We need to reject the UK government’s bespoke approach to refugees – The BMJ

Posted: March 4, 2022 at 5:01 pm

As I was writing this article yesterday, I watched the UK government announce in Parliament yet another change of policy towards Ukrainians fleeing their country.

The Mdecins du Monde network, of which Doctors of the World is a member, has operated in eastern Ukraine since 2015, just after the conflict started in 2014. When the current hostility broke out, we had to ensure the safety of our doctors, support staff, and vital medical supplies, as well as reassess how we can continue to support the country as it descends further into war.
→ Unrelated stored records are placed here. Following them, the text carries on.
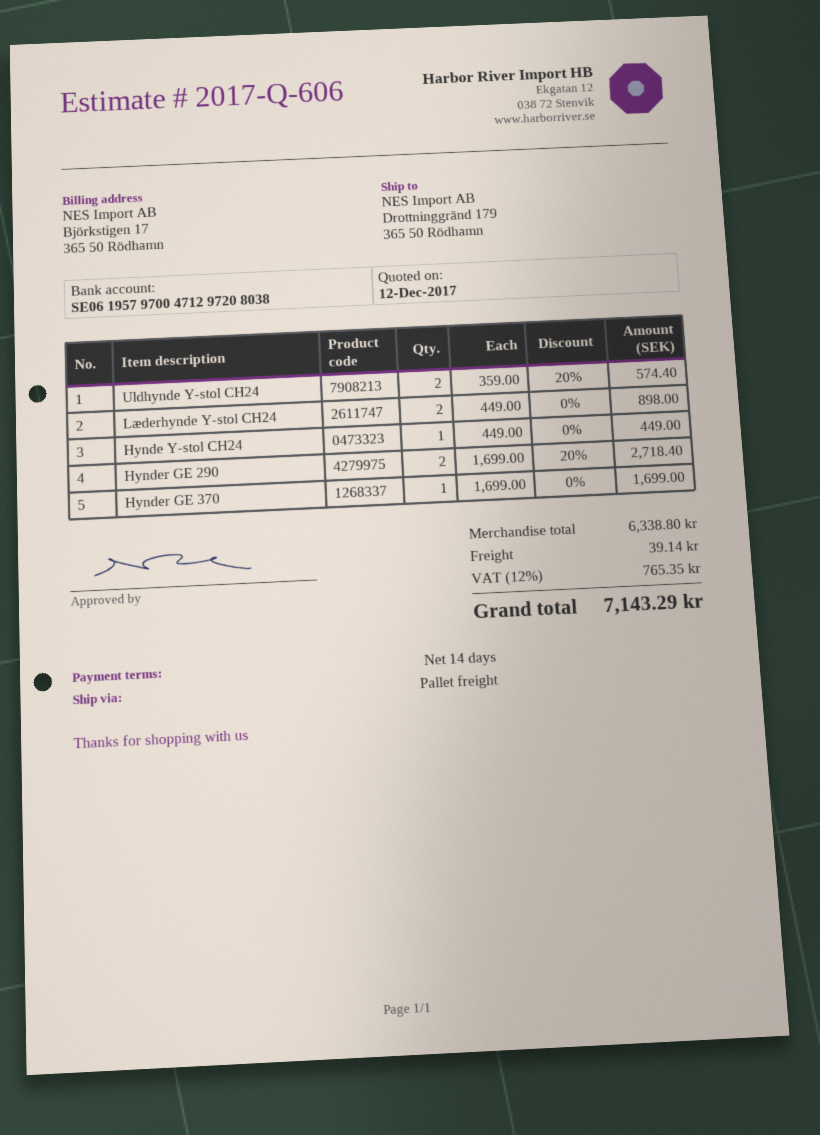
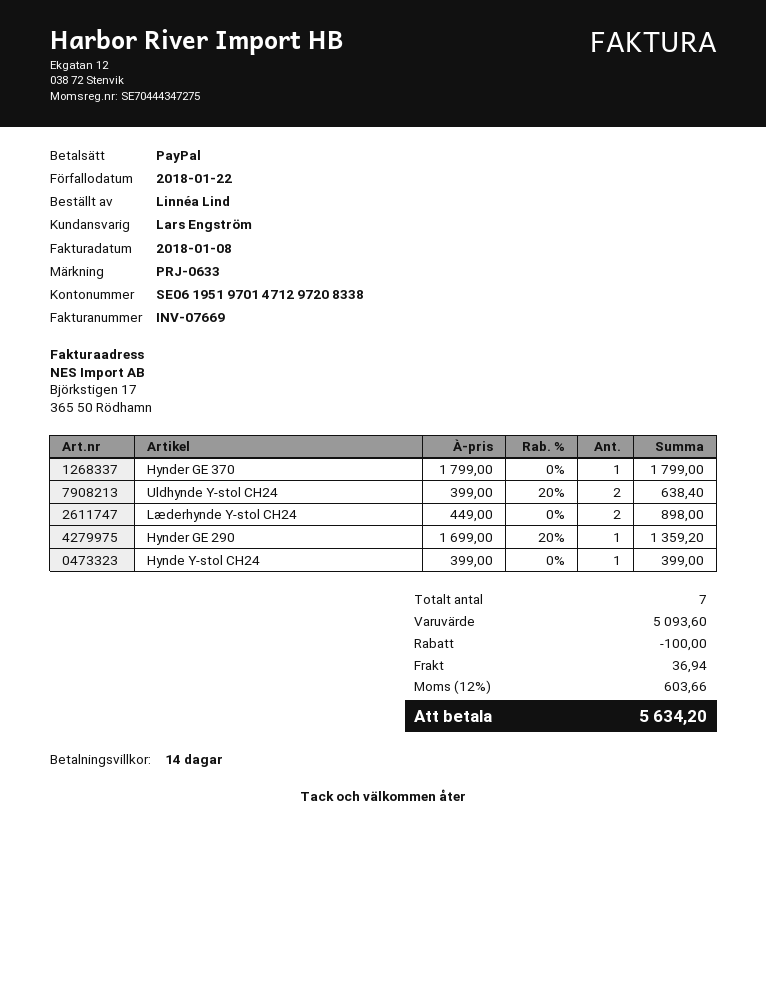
bank account: SE0619579700471297208038 -> SE0619519701471297208338
Uldhynde Y-stol CH24: 2 x 359.00 - 20% = 574.40 -> 2 x 399.00 - 20% = 638.40
Hynde Y-stol CH24: 1 x 449.00 = 449.00 -> 1 x 399.00 = 399.00
Hynder GE 290: 2 x 1699.00 - 20% = 2718.40 -> 1 x 1699.00 - 20% = 1359.20
Hynder GE 370: 1 x 1699.00 = 1699.00 -> 1 x 1799.00 = 1799.00
subtotal: 6338.80 -> 5093.60
discount: none -> 100.00
shipping: 39.14 -> 36.94
tax: 12% = 765.35 -> 12% = 603.66
total: 7143.29 -> 5634.20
This will include supporting refugees who are fleeing to the neighbouring nations that will provide safe refuge for the majority.
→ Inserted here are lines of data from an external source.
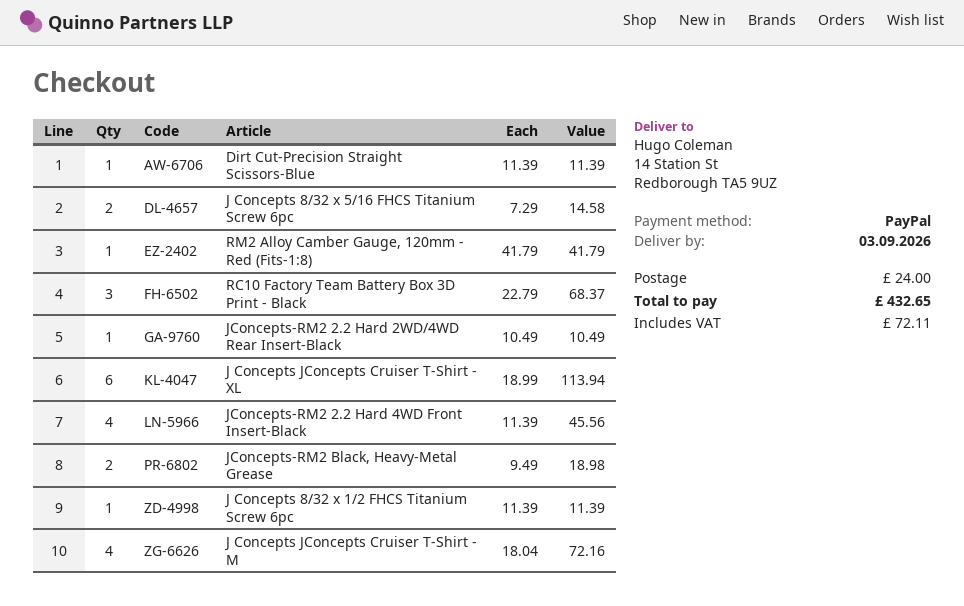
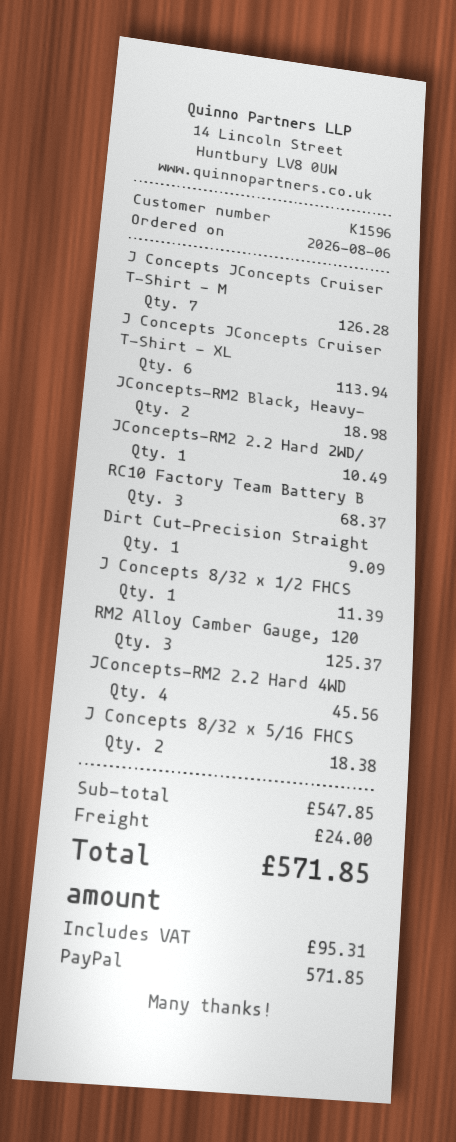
Dirt Cut-Precision Straight Scissors-Blue: 1 for 11.39 -> 1 for 9.09
J Concepts 8/32 x 5/16 FHCS Titanium Screw 6pc: 2 for 14.58 -> 2 for 18.38
RM2 Alloy Camber Gauge, 120mm - Red (Fits-1:8): 1 for 41.79 -> 3 for 125.37
J Concepts JConcepts Cruiser T-Shirt - M: 4 for 72.16 -> 7 for 126.28
tax: 72.11 -> 95.31
total: 432.65 -> 571.85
This latest change in the UKs policy came after the government had previously suggested, among other things, that people fleeing for their lives should apply for seasonal work visas, such as to pick fruit in the UK, or that to qualify for sanctuary in the UK, they had to meet a very restrictive definition of joining family members.

While the latest changes, which were announced on 1 March, are certainly welcomed, they do not match either the rhetoric or the effort put in place by Ukraines EU neighbours to welcome refugees fleeing the conflict.
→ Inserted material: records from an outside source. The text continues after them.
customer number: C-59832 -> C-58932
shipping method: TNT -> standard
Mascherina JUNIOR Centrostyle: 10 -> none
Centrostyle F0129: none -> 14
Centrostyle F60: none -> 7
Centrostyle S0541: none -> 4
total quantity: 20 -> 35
The UK government is asking people who have fled their homes in Ukraine for fear of their lives to go through a lengthy bureaucratic process to apply for a visa to join family members in the UK, when what would be needed instead is to prepare the machinery of government to welcome every Ukrainian refugee who wants to come here in search of safety.

These latest policy decisions come with the backdrop of the Nationality and Borders Bill, which is still going through Parliament. As Lord Kerr rightly said in a debate on the bill in the House of Lords, which saw the government repeatedly defeated, the bill, if already in place now, would disqualify the large majority if not all the Ukrainians seeking sanctuary in this country. It would do so by using a very twisted view of the first safe country and regular or irregular means of entry in the country. Both of which are not part of the Refugee Convention, signed shortly after World War II.

As my colleagues and I have previously argued in The BMJ, the bill would massively increase the governments use of institutional accommodation and temporary refugee status.1 Both of which, our experience shows, lead to worse health and wellbeing outcomes for people seeking sanctuary in the country.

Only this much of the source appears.